Melville Street de Xavier Deville – 68 Premières fois

Publié le: oct 04 2015 by Anita Coppet

Unknown-1 Dans la maison de Melville Street les pensionnaires sont peu nombreux. Ils sont difficiles et parfois même se montrent agités. N’allez pas imaginer un pensionnat à l’anglaise aux internes turbulents. Ici vivent des « handis ». Un raccourci de « handicapés » qui n’a rien de méprisant. C’est le mot employé par les gens qui s’en occupent. Le narrateur vient d’être embauché. Pourquoi ce Français que l’on imagine jeune se trouve t-il en Nouvelle- Zelande, nous ne le saurons pas. Ce qu’il est venu chercher non plus, mais ce qu’il remportera en retournant en France, chacun le sentira à sa façon. Le livre de Xavier Deville est un condensé d’humanité, sans apitoiement ni condescendance. Tommy-debout, Chesley, Jon, Tommy-dans son fauteuil, Carolyn… nous sont présentés un à un à travers leur quotidien. De beaux portraits précis, et pourtant délicats. Il y a quelque chose d’aérien dans ce récit aux allures de quête. Celle de franchir les barrières de la compréhension dite normale, de regarder l’autre comme une personne avec laquelle les échanges sont possibles.
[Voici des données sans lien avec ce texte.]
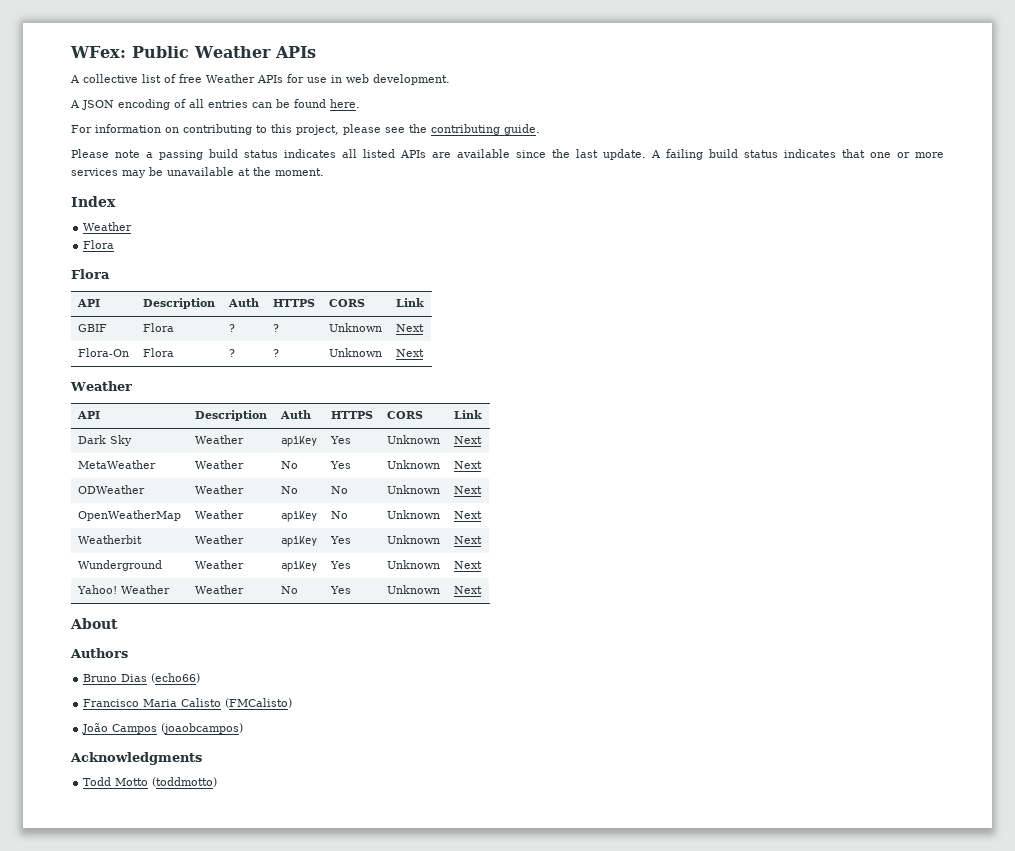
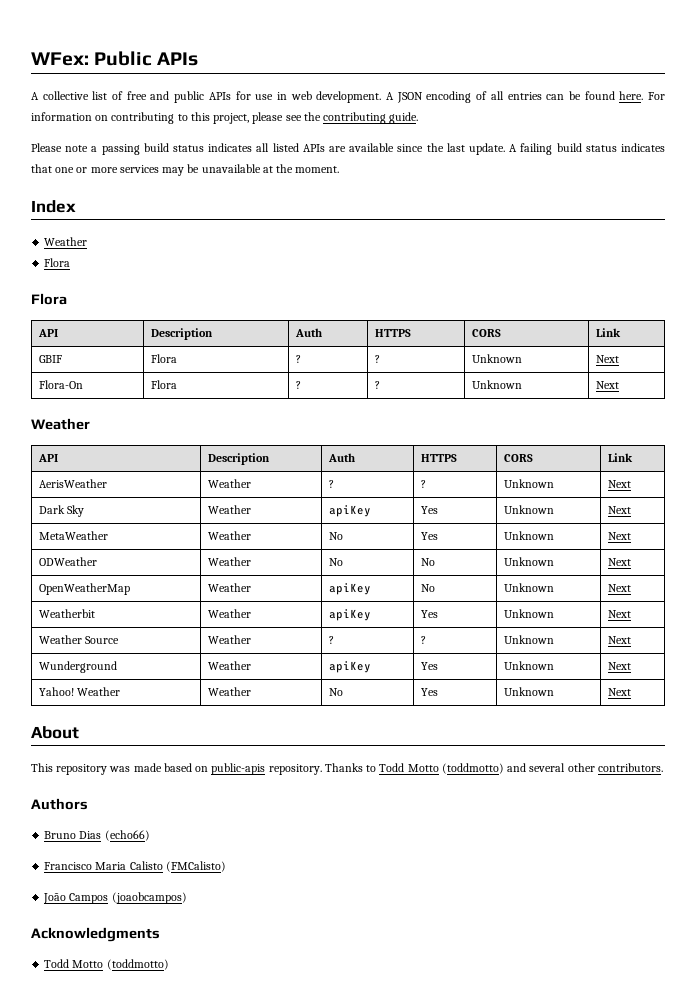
[193,46,271,58] Weather -> (153, 58) none
[206,74,255,83] Weather -> [150,91,205,103] and public
(450, 79) // -> (382, 97) none
(360, 103) // -> (644, 95) none
(482, 414) none -> [38,479,107,488] [207,479,251,488] [328,480,334,488] [420,480,426,488] [503,479,554,488] [607,480,631,488] // AerisWeather | Weather | ? | ? | Unknown | Next
(482, 540) none -> [38,635,119,644] [207,635,251,644] [328,636,334,644] [420,636,426,644] [503,635,554,644] [607,636,631,644] // Weather Source | Weather | ? | ? | Unknown | Next
(118, 623) none -> [31,763,663,775] // This repository was made based on public-apis repository. Thanks to Todd Motto (toddmotto) and several other contributors.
Et la question reste entière. Jusqu’à quel point parvient-on à communiquer avec cet autre si différent, à se parler d’âme à âme ? Le narrateur est à l’écoute du moindre signe, de la plus petite étincelle de communion. Le sujet du livre n’a rien de romanesque. Vous n’y trouverez pas de renversement de situation ou de love story. Pourtant c’est un roman, un vrai, qui vous captive et a rempli votre esprit quand vous le refermez.

En regardant la courte bio de Xavier Deville, j’ai appris qu’il avait effectivement travaillé dans un centre semblable à celui de Melville Street. C’est donc un témoignage, genre casse-cou s’il en est. Pourtant, il a réussi à prendre du recul.  Son « Je » narrateur est un protagoniste qui ne sait pas ce qui l’attend. Le lecteur est comme lui, et n’aura de cesse d’en savoir davantage.

Melville Street de Xavier Deville (éditions Sulliver) fait partie des « 68 Premières fois »  initié par Charlotte Milandri. Sans son initiative, nous serions passés à côté de bien des nouveaux auteurs de cette rentrée littéraire. Merci pour celui-ci. Notre atelier d’écriture en ligne est heureux de faire partie de l’aventure.